Why I had to update my mental model of DynamoDB streams

I really enjoy delivering trainings, because they inevitably make you challenge what you think you know. Students come from all sorts of different backgrounds and bring their own unique perspective, which causes them to ask interesting questions. In this case my existing mental model of DynamoDB streams was challenged during a class when we were doing an exercise with serverless technologies.

The exercise is pretty cool and below I’ve shown an excerpt from the architecture diagram. The goal is to build an application to track the inventory levels of items in different stores. In the beginning inventory files are uploaded to S3 and a Lambda function picks up the event, downloads and parses the files and updates the inventory status in DynamoDB. DynamoDB has the streams feature enabled to notify another Lambda function about changes in the database. An inventory check lambda function then processes these updates and sends an SNS notification in case the stock levels for an item hit zero.

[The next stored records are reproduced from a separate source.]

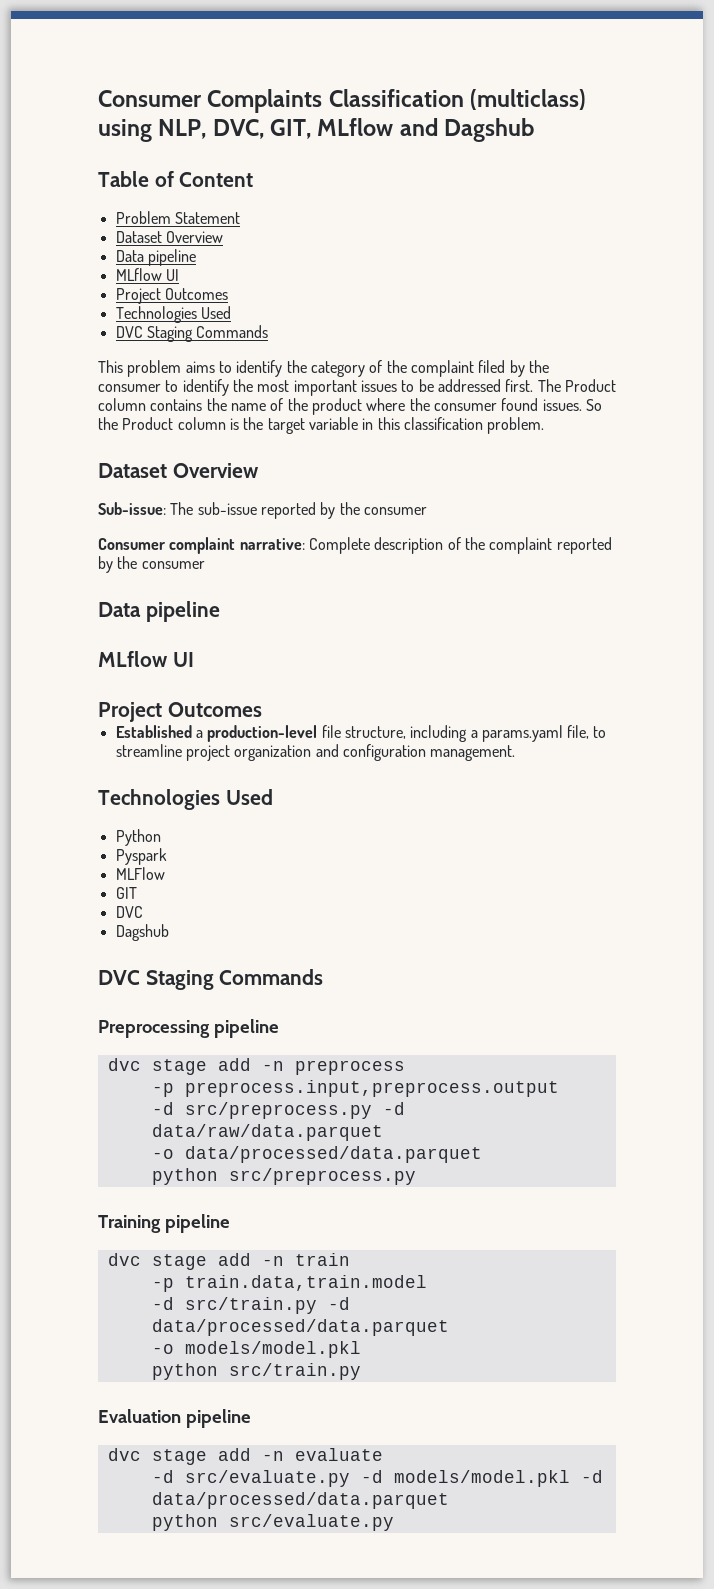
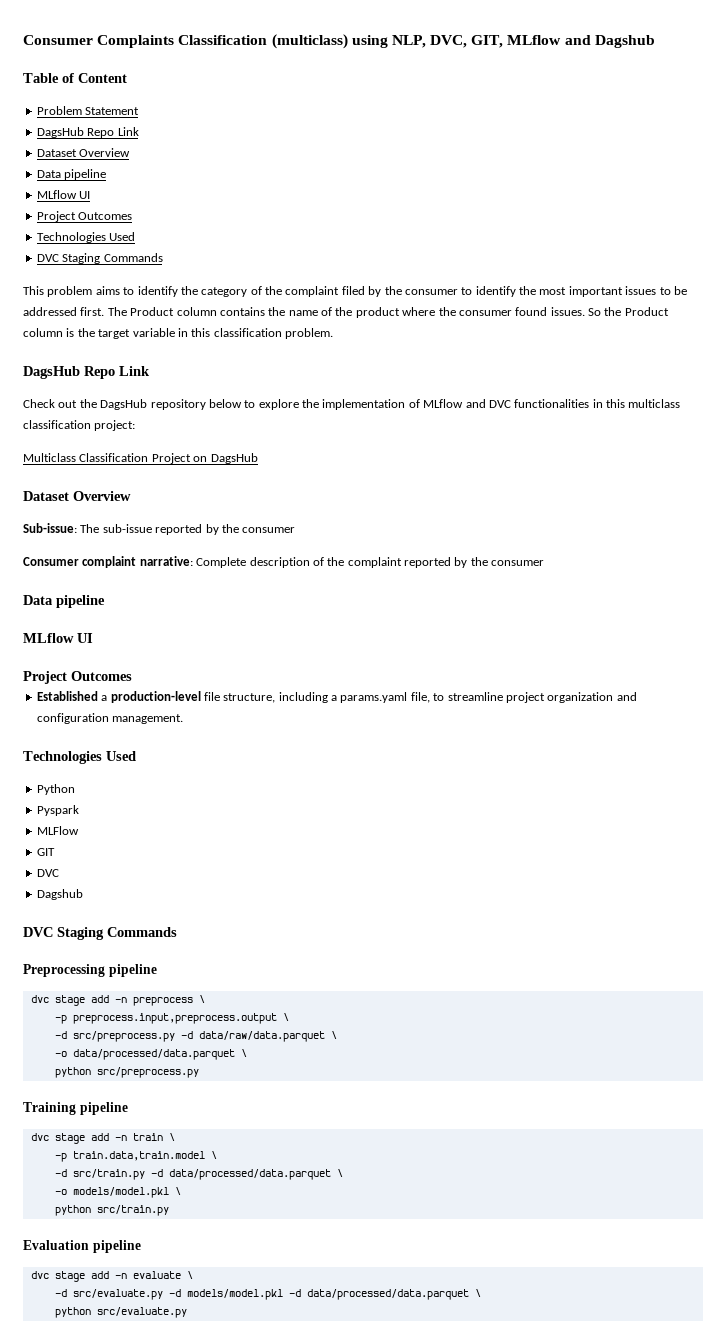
  Problem Statement
+ DagsHub Repo Link
  So the Product column is the target variable in this classification problem.
+ DagsHub Repo Link
+ Check out the DagsHub repository below to explore the implementation of MLflow and DVC functionalities in this multiclass classification project:
+ Multiclass Classification Project on DagsHub
- dvc stage add -n preprocess
+ dvc stage add -n preprocess \
- -p preprocess.input,preprocess.output
+ -p preprocess.input,preprocess.output \
- -d src/preprocess.py -d data/raw/data.parquet
+ -d src/preprocess.py -d data/raw/data.parquet \
- -o data/processed/data.parquet
+ -o data/processed/data.parquet \
- dvc stage add -n train
+ dvc stage add -n train \
- -p train.data,train.model
+ -p train.data,train.model \
- -d src/train.py -d data/processed/data.parquet
+ -d src/train.py -d data/processed/data.parquet \
- -o models/model.pkl
+ -o models/model.pkl \
- dvc stage add -n evaluate
+ dvc stage add -n evaluate \
- -d src/evaluate.py -d models/model.pkl -d data/processed/data.parquet
+ -d src/evaluate.py -d models/model.pkl -d data/processed/data.parquet \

Inventory Exercise Architecture

The students subscribe to the SNS topic with their phones and in an environment we were debugging while some SMS notifications took longer than expected. I asked the student to upload the same inventory file again, so we’d trigger the process to send another SNS/SMS notification and they did, but nothing happened. That surprised me, but I took it as an opportunity to teach the class about troubleshooting and debugging using the CloudWatch metrics and logs that had been created. These metrics and logs proved that the inventory loading Lambda function was inserting the data into the table using the PutItem API call as expected. For some reason this didn’t trigger the inventory check Lambda behind the stream.

Until that point my understanding of the implementation of DynamoDB streams had been roughly as follows.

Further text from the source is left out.